▶ **ASSIGNMENT**: Repeat exactly the lines that run from the start of the records below to the line with "text-align: right;", including both of those lines but not the pictures.

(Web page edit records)
= = =
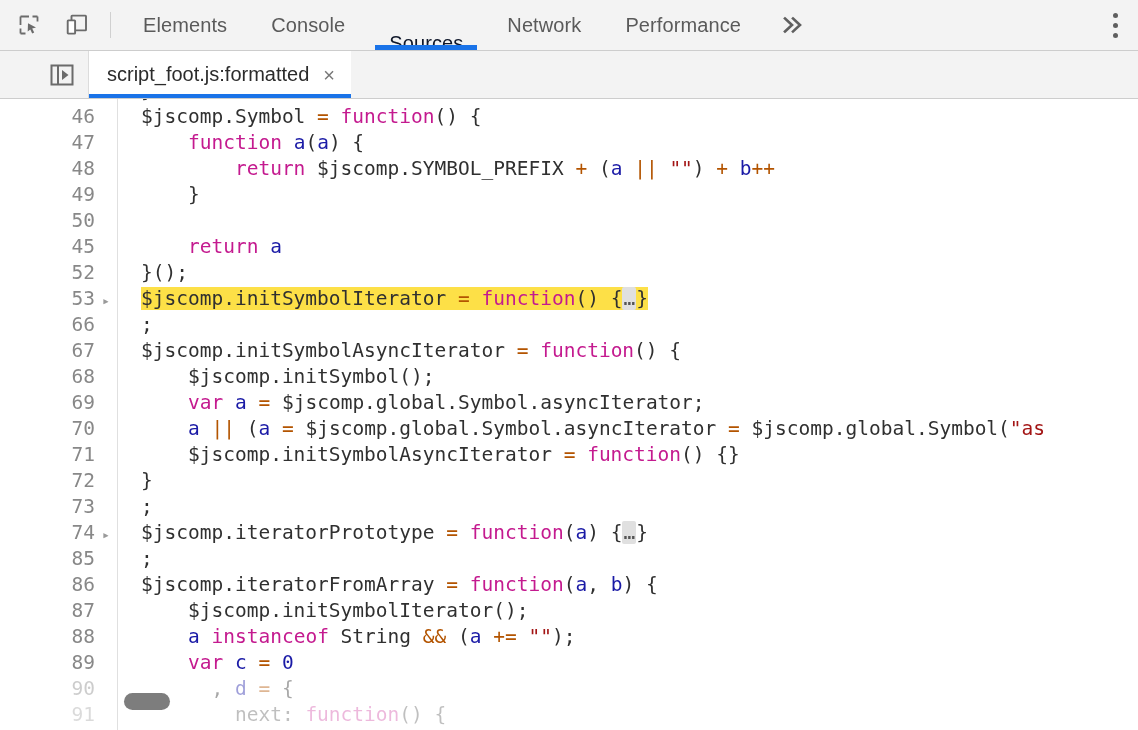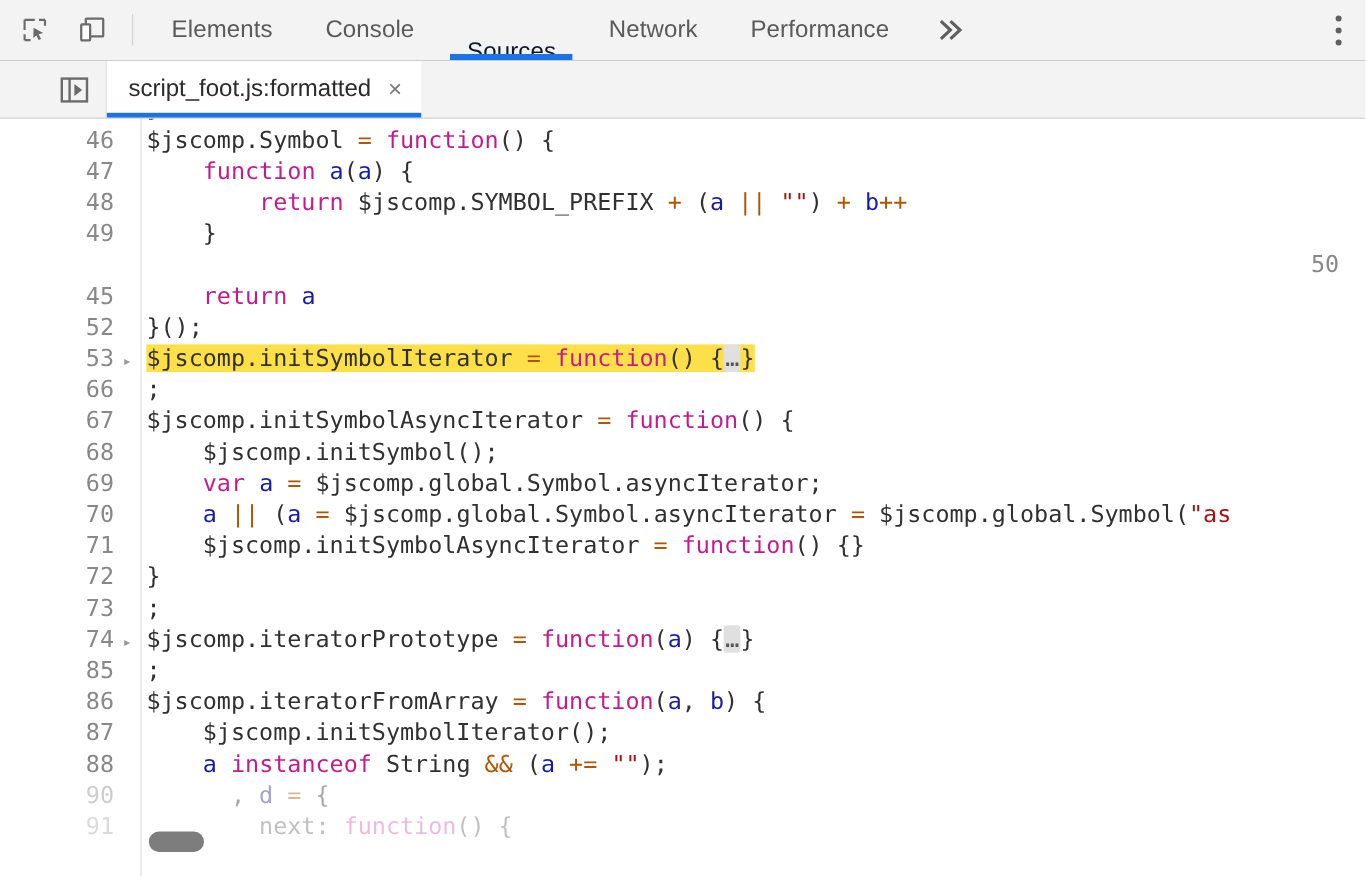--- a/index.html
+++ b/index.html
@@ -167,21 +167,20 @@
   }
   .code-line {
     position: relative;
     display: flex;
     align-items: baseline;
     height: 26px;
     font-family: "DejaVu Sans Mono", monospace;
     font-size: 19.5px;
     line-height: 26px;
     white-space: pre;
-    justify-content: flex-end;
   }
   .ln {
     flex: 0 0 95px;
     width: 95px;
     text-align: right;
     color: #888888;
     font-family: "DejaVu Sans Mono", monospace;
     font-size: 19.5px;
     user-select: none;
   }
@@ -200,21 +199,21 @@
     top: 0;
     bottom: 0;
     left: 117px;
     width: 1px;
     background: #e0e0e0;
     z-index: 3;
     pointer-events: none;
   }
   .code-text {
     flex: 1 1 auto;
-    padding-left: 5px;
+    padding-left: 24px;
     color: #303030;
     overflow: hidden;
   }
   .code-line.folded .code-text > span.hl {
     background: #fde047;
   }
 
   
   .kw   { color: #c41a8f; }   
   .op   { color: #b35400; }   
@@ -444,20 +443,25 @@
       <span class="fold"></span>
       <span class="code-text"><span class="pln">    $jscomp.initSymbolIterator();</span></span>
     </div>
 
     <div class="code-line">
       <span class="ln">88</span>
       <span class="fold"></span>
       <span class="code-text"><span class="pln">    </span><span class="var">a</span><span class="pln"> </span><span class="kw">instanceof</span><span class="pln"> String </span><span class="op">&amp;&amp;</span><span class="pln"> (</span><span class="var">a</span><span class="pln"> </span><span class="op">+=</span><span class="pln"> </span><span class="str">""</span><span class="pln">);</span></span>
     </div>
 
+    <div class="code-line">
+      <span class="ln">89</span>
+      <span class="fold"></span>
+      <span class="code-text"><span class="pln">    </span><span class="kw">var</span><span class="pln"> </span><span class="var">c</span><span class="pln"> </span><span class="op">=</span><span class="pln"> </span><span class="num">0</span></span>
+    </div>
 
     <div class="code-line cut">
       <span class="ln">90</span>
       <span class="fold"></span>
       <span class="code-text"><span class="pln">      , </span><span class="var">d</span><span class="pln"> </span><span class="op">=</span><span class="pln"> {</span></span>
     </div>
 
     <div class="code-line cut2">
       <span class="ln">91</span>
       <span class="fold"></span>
= = =
▶ **TASK ANSWER**:
--- a/index.html
+++ b/index.html
@@ -167,21 +167,20 @@
   }
   .code-line {
     position: relative;
     display: flex;
     align-items: baseline;
     height: 26px;
     font-family: "DejaVu Sans Mono", monospace;
     font-size: 19.5px;
     line-height: 26px;
     white-space: pre;
-    justify-content: flex-end;
   }
   .ln {
     flex: 0 0 95px;
     width: 95px;
     text-align: right;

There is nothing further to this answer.